‘I would like to call upon the Group of Seven nations, with the support of major international investors, to establish a new International Fund to tackle poverty and hunger in the Third World’, declared Brazilian president Luiz Inacio Lula da Silva in conclusion of his speech at the 33rd Davos Forum. This declaration, despite emanating from a leader with exceptional political charisma, and moreover warmly endorsed by the business elite, cannot however go without some serious examination!
Indeed, it is possible to wonder how such a means – such an expedient? – be capable of answering the major challenges invoked and of satisfying the demands of someone who moments earlier proclaimed: ‘I would like to invite all of you here today, to look at the world through different eyes’. For how could the normative solution of ‘a new fund’, accountable to and set up by the same managers as before really make the difference as regards the most lamentable repeated failure of the multilateral community over the course of the last decades?
As important as this fund might be from a quantitative point of view, what is the likelihood that it would be any more useful than ‘putting a sticking plaster on a wooden leg’? As enthusiastic as the support for this initiative might be, how can it change radically and ‘sustainably’ (slogan of the times!) the inequitable disorder which has prevailed for so long? More precisely: is it about a good means for bringing another geopolitical order onto the international scene (a Copernican revolution) concerning the irreducible questions of poverty and hunger?
I do not in any way believe this to be the case, and will cite in support of my suspicions just some of the reasons amongst others. The first is that the official ‘experts’ have fought amongst themselves for forty years to define the ‘thresholds’ and communally acceptable poverty indexes, and they have not succeeded! The second reason is that in the last twenty years, the global revenue gaps between the richest 20% and the poorest 20% of the planet’s inhabitants have been multiplied threefold, going from a ratio of 50-1 to 150-1… My third reason has been provided by the CNUCED which notes in its 2002 Report on the ‘least advanced countries’ that ‘Extreme poverty, defined by the international threshold of 1 dollar per day, doubled in these countries over the course of the last thirty years’, and that 81% of the population are living on less than 2 dollars. It seems to me that such a spectacular state of affairs (which I record only an extremely small part here) should incite without delay the end of the implementation of new large ‘financial packages’ and the strings of economic measures associated, that have been multiplied at multilateral, bilateral and regional level in the above-mentioned period.
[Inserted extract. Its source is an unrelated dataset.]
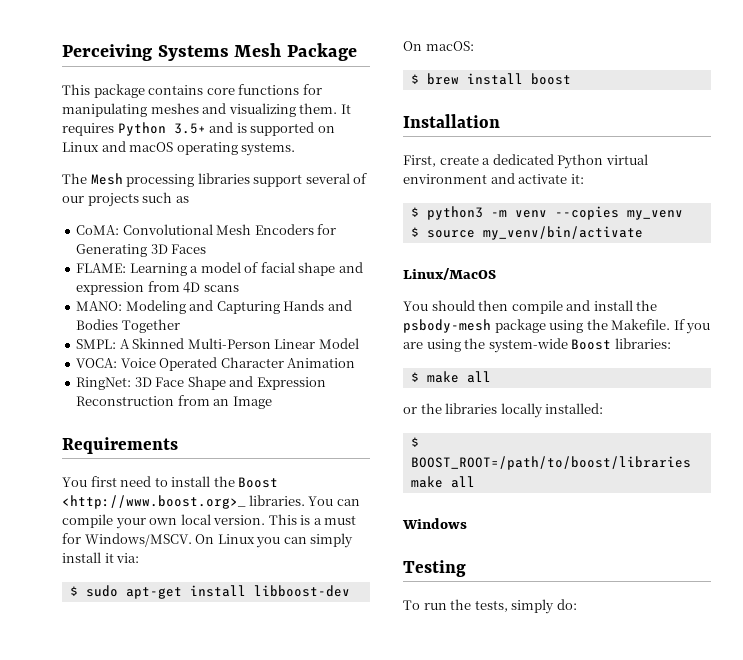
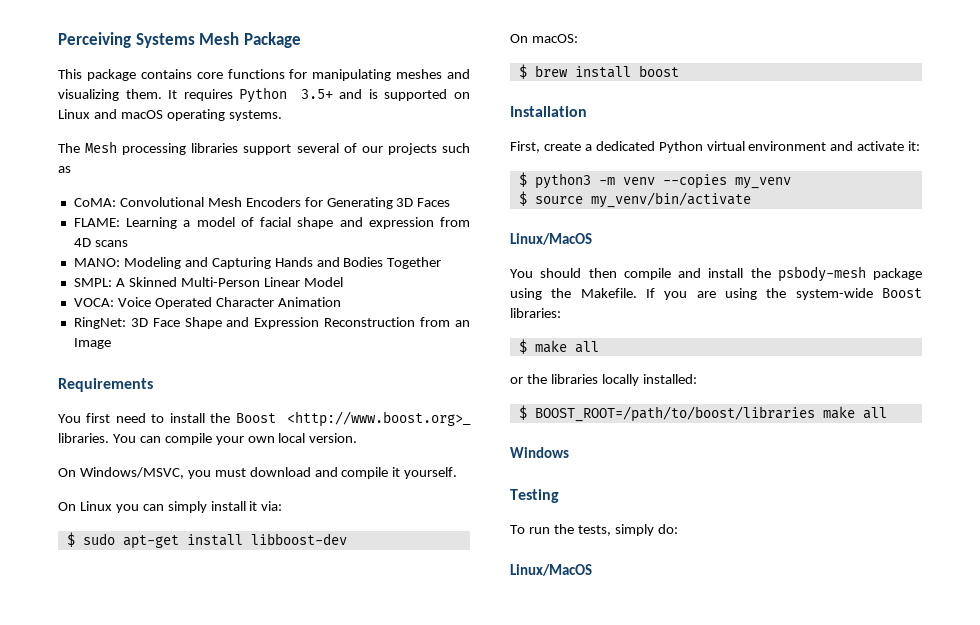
[268,514,357,525] [62,533,192,547] This is a must for Windows/MSCV. -> [58,467,458,479] // On Windows/MSVC, you must download and compile it yourself. //
(577, 604) none -> [510,564,592,576] // Linux/MacOS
So, what should be the ‘priority’ for action? I propose a States-General of poverty, which would resolutely mobilise players from the NGOs, research, multilateral and national administrations, associations, unions and businesses with the triple task of inventory, analysis, and experimentation.
Firstly, an evaluation without concessions of different programmes for the ‘fight against poverty’ conducted since the 1980s – in particular those that were mixed with plans for structural adjustment of the IMF –, and which led to results as dramatic as those highlighted by the CNUCED. Then, an equally ruthless critical evaluation of the numerous responsibilities held in the failures recorded, and the chain of these responsibilities. Finally i) the elaboration of new concepts and tools for analysing poverty (implicating the scientific community); ii) the validation and promotion of alternative methodologies, some already successfully tested by the NGOs on the ground; iii) the delegation of the management of a substantial part of the funds allocated and the decisions on actions taken to such NGOs, in place of (multilateral and national) organisations having previously failed in their missions.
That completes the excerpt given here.